S’il ne me l’avait pas dit lui-même, j’aurais eu du mal à croire que le rêve d’enfance de Yan Kongshan avait été de devenir un diplomate à succès.
J’avais imaginé, à un moment donné, que sa vie n’avait pas toujours été aussi paisible que celle qu’il menait sur l’île — après tout, il ne ressemblait pas à quelqu’un de paisible — mais j’avais pensé qu’il s’était tourné vers une carrière plus trépidante. Instructeur d’escalade, ou capitaine de navire avec un harem de jolies femmes, ou quelque chose du genre. Mais diplomate ? Jamais je n’aurais deviné cela, pour tant de raisons.
« Donc, tu as rejoint le ministère des Affaires étrangères, mais tu y as renoncé ? » Dès que la question franchit mes lèvres, je sentis que je n’aurais pas dû la poser. Beaucoup d’étudiants se lançaient dans les relations internationales et la diplomatie, mais rares étaient ceux qui obtenaient l’opportunité de devenir de véritables diplomates. La plupart finissaient par exercer un autre métier ; seuls les meilleurs des meilleurs atteignaient le poste de leurs rêves.

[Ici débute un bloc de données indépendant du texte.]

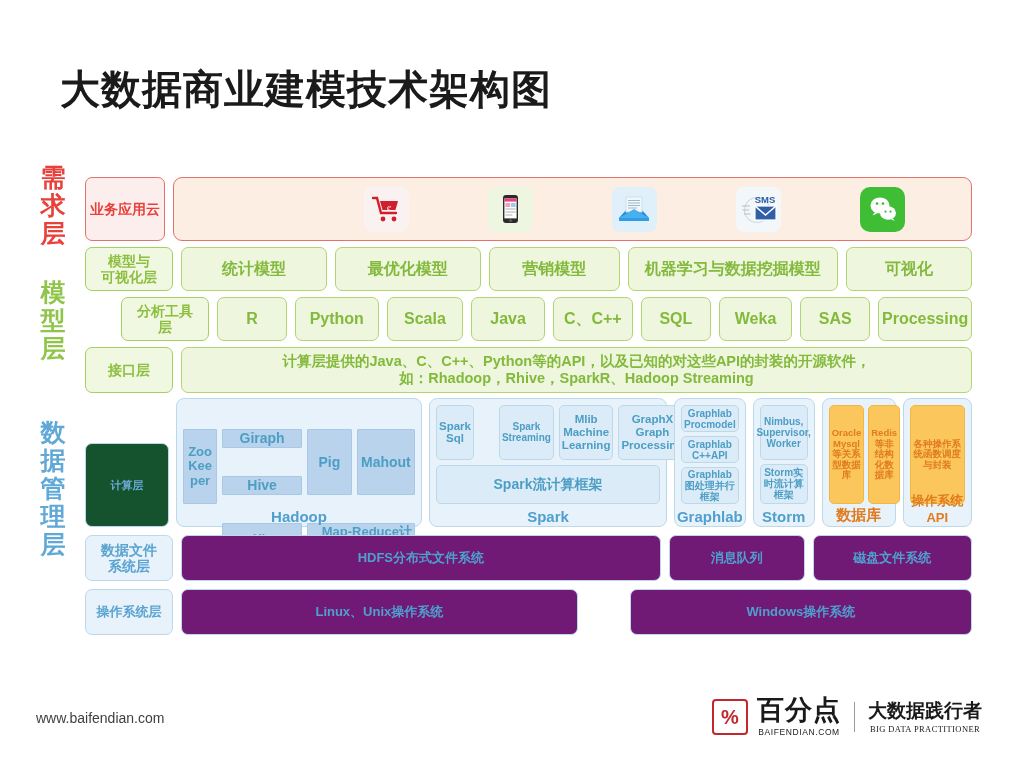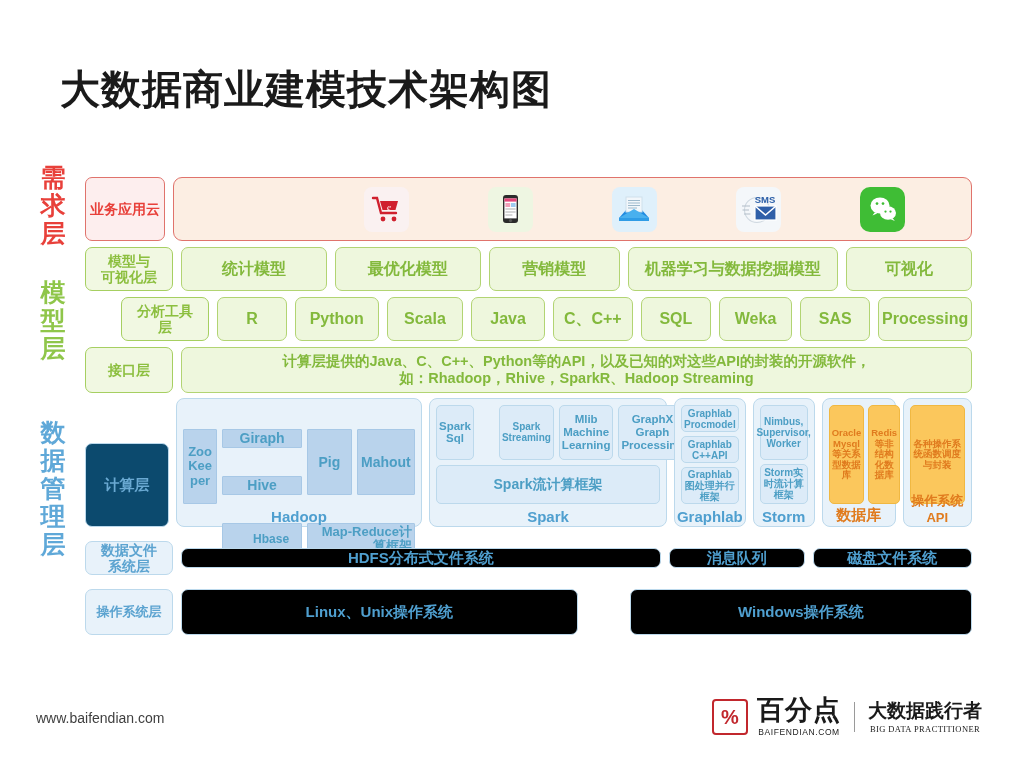--- a/index.html
+++ b/index.html
@@ -70,8 +70,8 @@
   
   .r-compute{top:398px;height:129px;width:887px;gap:7px;}
   .c-calc{
-    width:88px;background:#0c4a6e;border:1.4px solid #bcd9ec;
-    color:#6aa9d2;font-size:15px;margin-top:45px;
+    width:88px;background:#14532d;border:1.4px solid #bcd9ec;
+    color:#6aa9d2;font-size:11px;margin-top:45px;
   }
   .group{
     background:#e8f2fa;border:1.4px solid #bcd9ec;border-radius:8px;

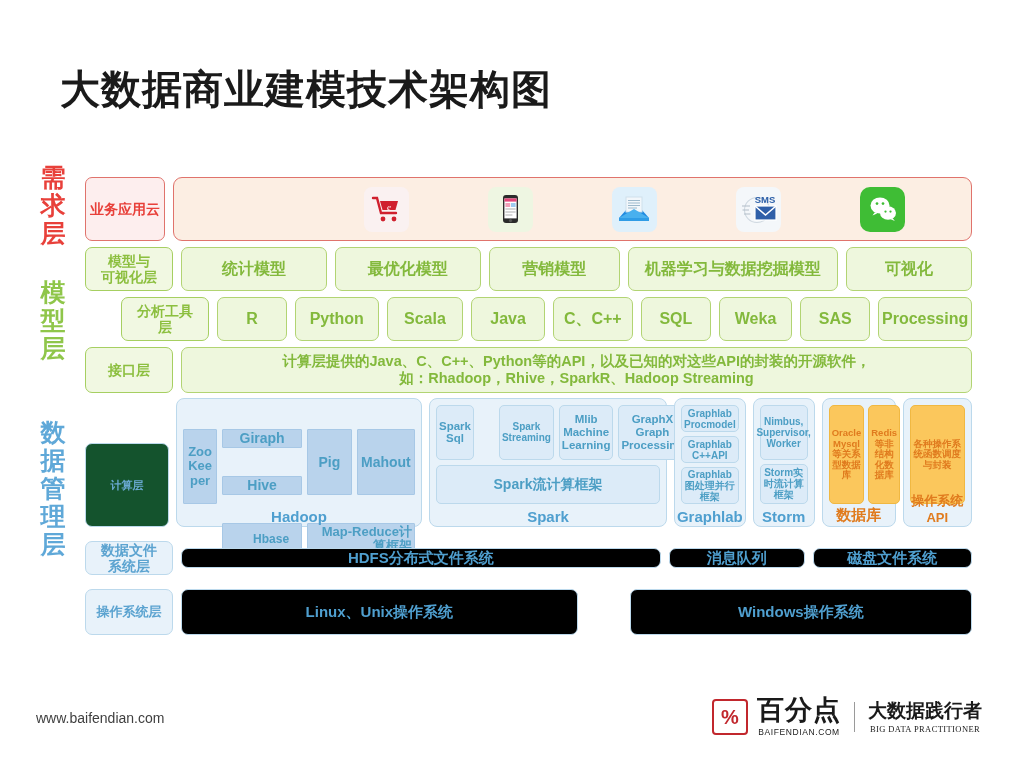--- a/index.html
+++ b/index.html
@@ -122,7 +122,7 @@
   .g-os{width:72px;}
 
   
-  .r-fs{top:535px;height:46px;width:887px;align-items:center;}
+  .r-fs{top:535px;height:46px;width:887px;}
   .r-os{top:589px;height:46px;width:887px;}
   .lbl-blue{
     width:88px;background:#e8f2fa;border:1.4px solid #bcd9ec;

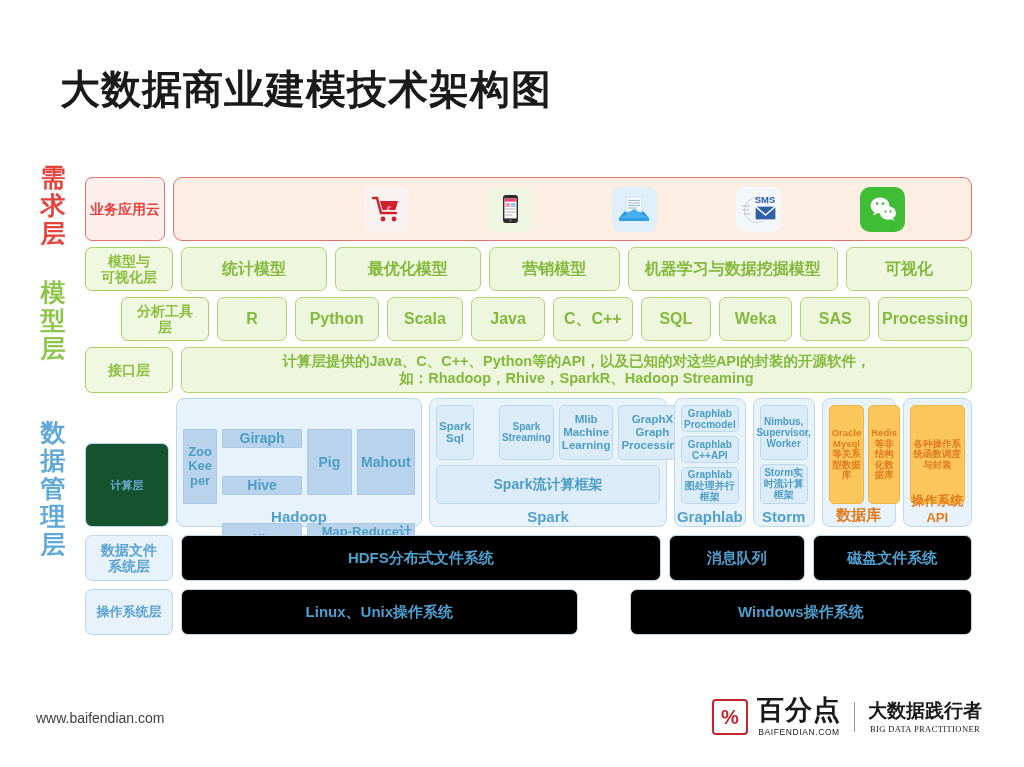--- a/index.html
+++ b/index.html
@@ -129,7 +129,7 @@
     color:#5ba3d0;font-size:14px;
   }
   .c-blue-wide{
-    background:#000000;border:1.4px solid #bcd9ec;color:#4f9fcf;font-size:15px;
+    background:#701a75;border:1.4px solid #bcd9ec;color:#4f9fcf;font-size:13px;
   }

Le simple fait qu’il ait été l’un des rares à obtenir cette chance prouvait qu’il avait du talent. Qui renoncerait à une telle opportunité, sauf par nécessité ?
Comme je m’y attendais, le sourire de Yan Kongshan s’affaiblit, et il expliqua : « Quand Yan Xinyu… c’est-à-dire ma sœur, a eu son accident, je venais juste de prendre mon poste. À l’époque, j’étais sur le terrain en Afrique, au Cap-Vert. C’est un endroit reculé, sans vols directs ; il m’a fallu deux jours pour rentrer en Chine. » Il s’interrompit ici, puis ajouta : «Quand je suis revenu, tout était déjà fini. »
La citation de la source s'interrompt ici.